Tucked into the Himalayan foothills and laced by turbulent rivers and deep gorges, Rishikesh has quietly become India’s undisputed adventure capital. Whether you’re leaping off a cliff, soaring over the valley, or navigating rapids, the energy here is electric.
Here are five adventure experiences in Rishikesh that will get your pulse racing:
1. Bungee Jumping at Jumpin Heights: India’s Highest Leap of Faith
Where: Jumpin Heights – The Bungy People, Mohan Chatti
Drop: 83 meters of pure freefall
Welcome to India’s original bungee hotspot, and still its boldest. At 83 meters, the platform at Jumpin Heights run by ex-Army officers with international safety standards offers a hair-raising freefall over the rocky Hyul River valley. There’s no mechanical pull or rebound. Just gravity. Silence. Then screams.
Why it’s iconic:
This is where India’s bungee culture began and it still reigns supreme. You leave with a jump certificate, a video, and a heart that’s beat faster than ever before.
2. White Water Rafting: Ride the Pulse of the Ganges
Best Routes:
• Brahmapuri to Rishikesh (9 km)
• Shivpuri to Rishikesh (16 km)
• Marine Drive to Rishikesh (24 km)
The Ganges here is more than sacred, it’s fierce. White water rafting in Rishikesh is a rite of passage for the outdoor enthusiast, with frothy rapids that bear deceptively charming names like The Wall, Return to Sender, and Golf Course. Between Grade I and IV rapids, expect icy sprays, bouncing boats, and panoramic Himalayan drama.
Why you’ll love it:
A mix of adrenaline and awe, ideal for beginners or pros, set against one of India’s most scenic backdrops.
3. Giant Swing: Think Bungee, but Broader and Wilder
Where: Jumpin Heights
Swing Distance: Up to 83 meters
If bungee is the freefall, the Giant Swing is the flight. Suspended from the same high platform, you’ll be released into a massive pendulum arc that sweeps across the valley. It’s one part rollercoaster, one part spiritual awakening and all thrill.
Unlike the solitary leap of bungee, the Giant Swing can be done solo or with a partner, making it ideal for brave-hearted duos.
Why it’s unforgettable:
The weightlessness. The arc. The sheer grace of flying through silence at speed.

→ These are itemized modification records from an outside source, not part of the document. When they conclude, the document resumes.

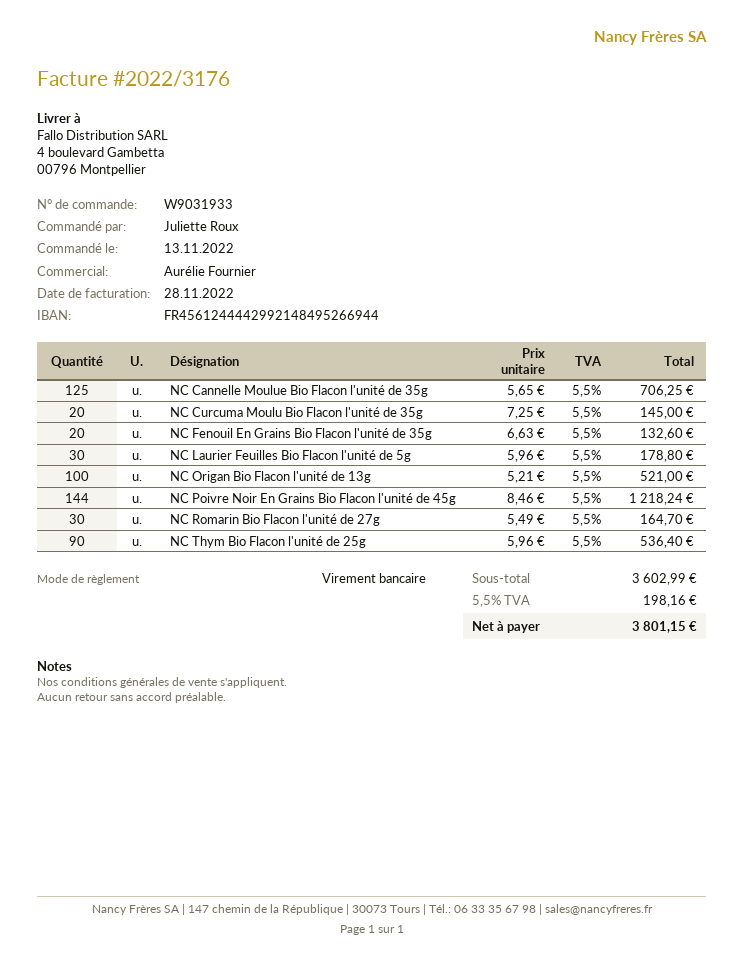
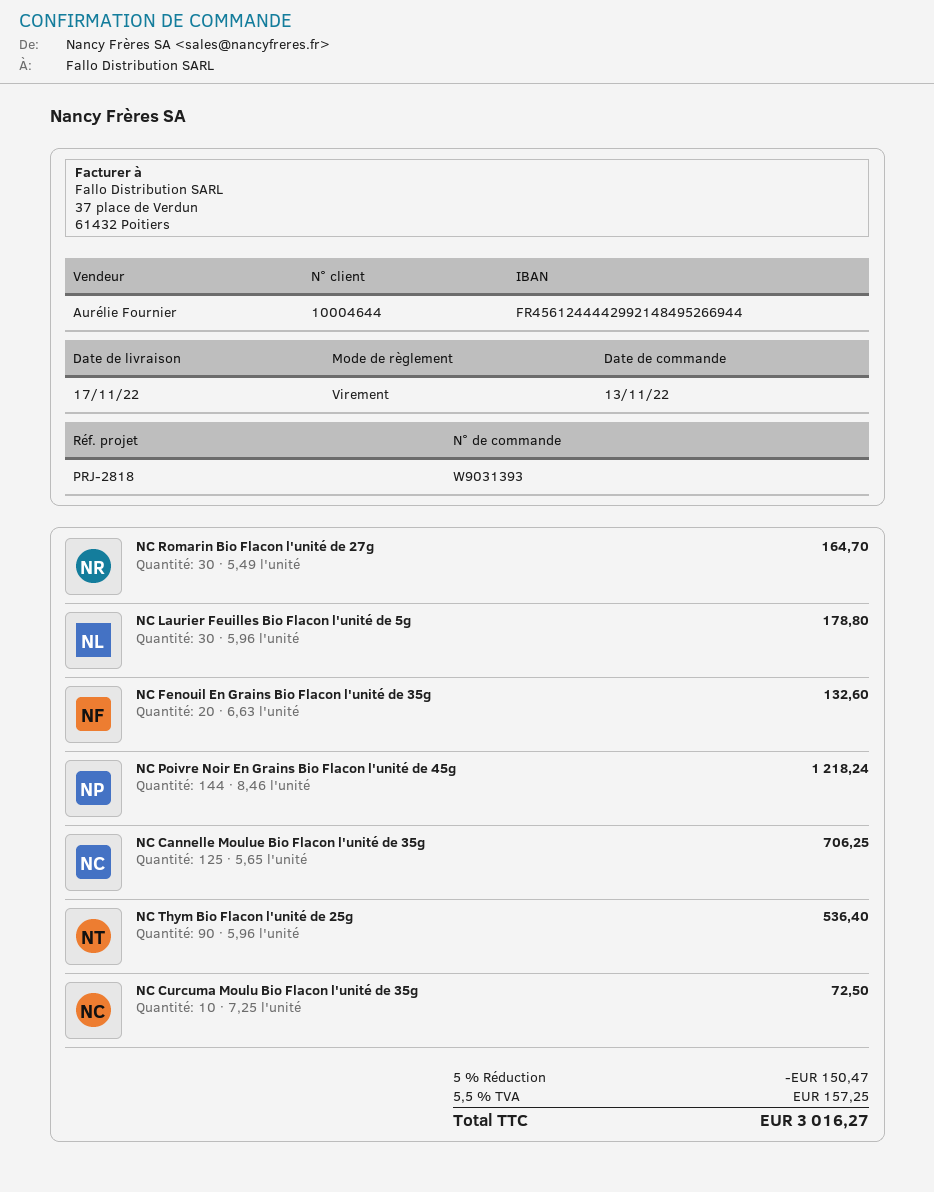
order number: W9031933 -> W9031393
NC Curcuma Moulu Bio Flacon l'unité de 35g: 20 x 7.25 = 145.00 -> 10 x 7.25 = 72.50
NC Origan Bio Flacon l'unité de 13g: 100 x 5.21 = 521.00 -> none
discount: none -> 5% = 150.47
tax: 5.5% = 198.16 -> 5.5% = 157.25
total: 3801.15 -> 3016.27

4. Flying Fox: Zip Through the Sky at 140 km/h
Where: Jumpin Heights – The Bungy People
Strapped horizontally in a harness, you’re launched from one hilltop to another at up to 140 km/h. The Flying Fox is the closest thing to being a superhero — gliding above forests, cliffs, and rivers, with the wind in your face and the Himalayas unfolding around you.
And yes, you can do it tandem with a friend — because some experiences are better when shared (and screamed through).
Why it’s a must-try:
It’s the smoothest, fastest way to drink in the Himalayan scenery at lightning speed.
5. Rock Climbing and Rappelling: Himalayan Highs, One Grip at a Time
Top Spots: Shivalik Hills, Kaudiyala, Neer Garh
For those who like their thrills with a bit of technique, rock climbing and rappelling in Rishikesh offer a deeply satisfying mix of challenge and calm. You’ll scale vertical faces, rappel down craggy cliffs, and engage muscles you didn’t know you had — all under the watchful eye of trained professionals.
Why it stands out:
It’s physical. It’s mindful. And the views from halfway up (or down) are worth every sweaty pull.
Traveller Tip
Adventure season peaks between October and June. Pre-book your activities especially with Jumpin Heights as spots fill up fast. And don’t forget to collect your jump footage, it’ll be your new favorite brag on Instagram.
In Rishikesh, you come for the soul. You stay for the surge.
From aerial thrills to river rushes, this Himalayan haven will test your limits and reward you with stories for life. Whether you’re jumping off cliffs or chasing rapids, Rishikesh promises one thing: you’ll never see adventure the same way again.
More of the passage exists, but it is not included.